[Opening Listed records section]

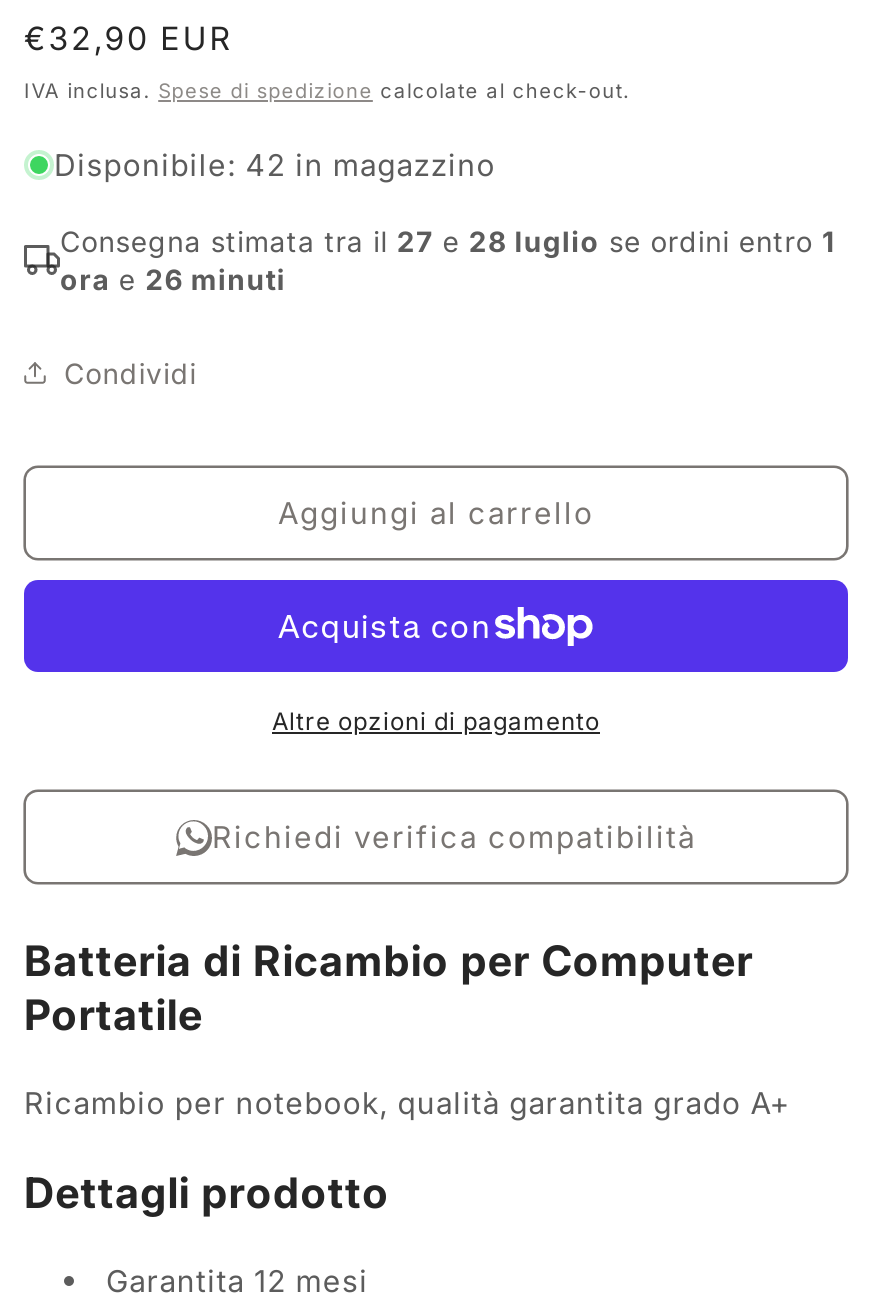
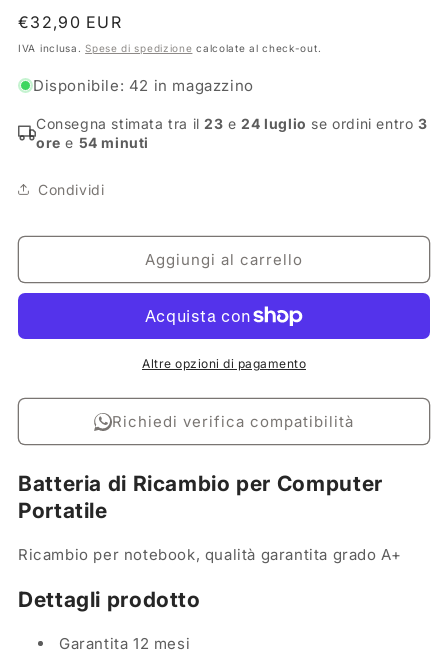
- Consegna stimata tra il 27 e 28 luglio se ordini entro 1
+ Consegna stimata tra il 23 e 24 luglio se ordini entro 3

- ora e 26 minuti
+ ore e 54 minuti
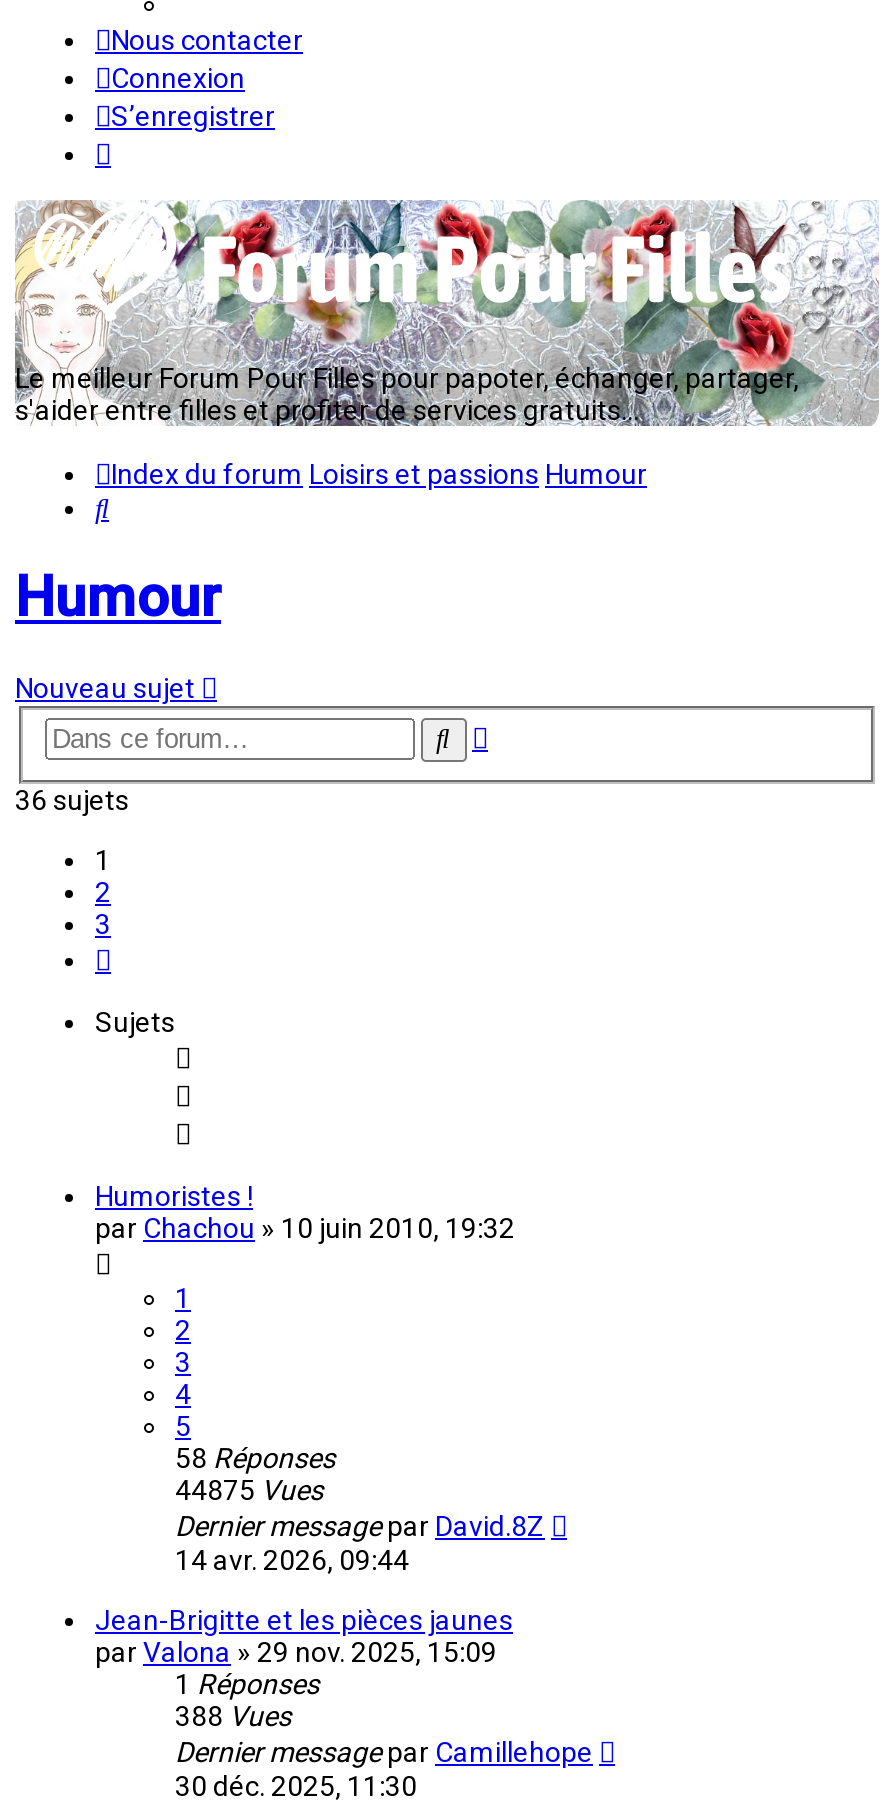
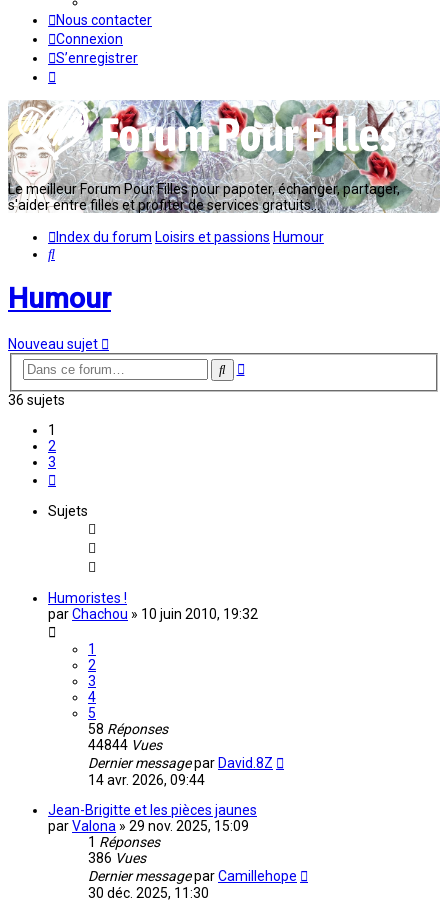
- 44875 Vues
+ 44844 Vues

- 388 Vues
+ 386 Vues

[Closing Listed records section]

Please print every record exactly as written, without the pictures.

- Consegna stimata tra il 27 e 28 luglio se ordini entro 1
+ Consegna stimata tra il 23 e 24 luglio se ordini entro 3

- ora e 26 minuti
+ ore e 54 minuti
- 44875 Vues
+ 44844 Vues

- 388 Vues
+ 386 Vues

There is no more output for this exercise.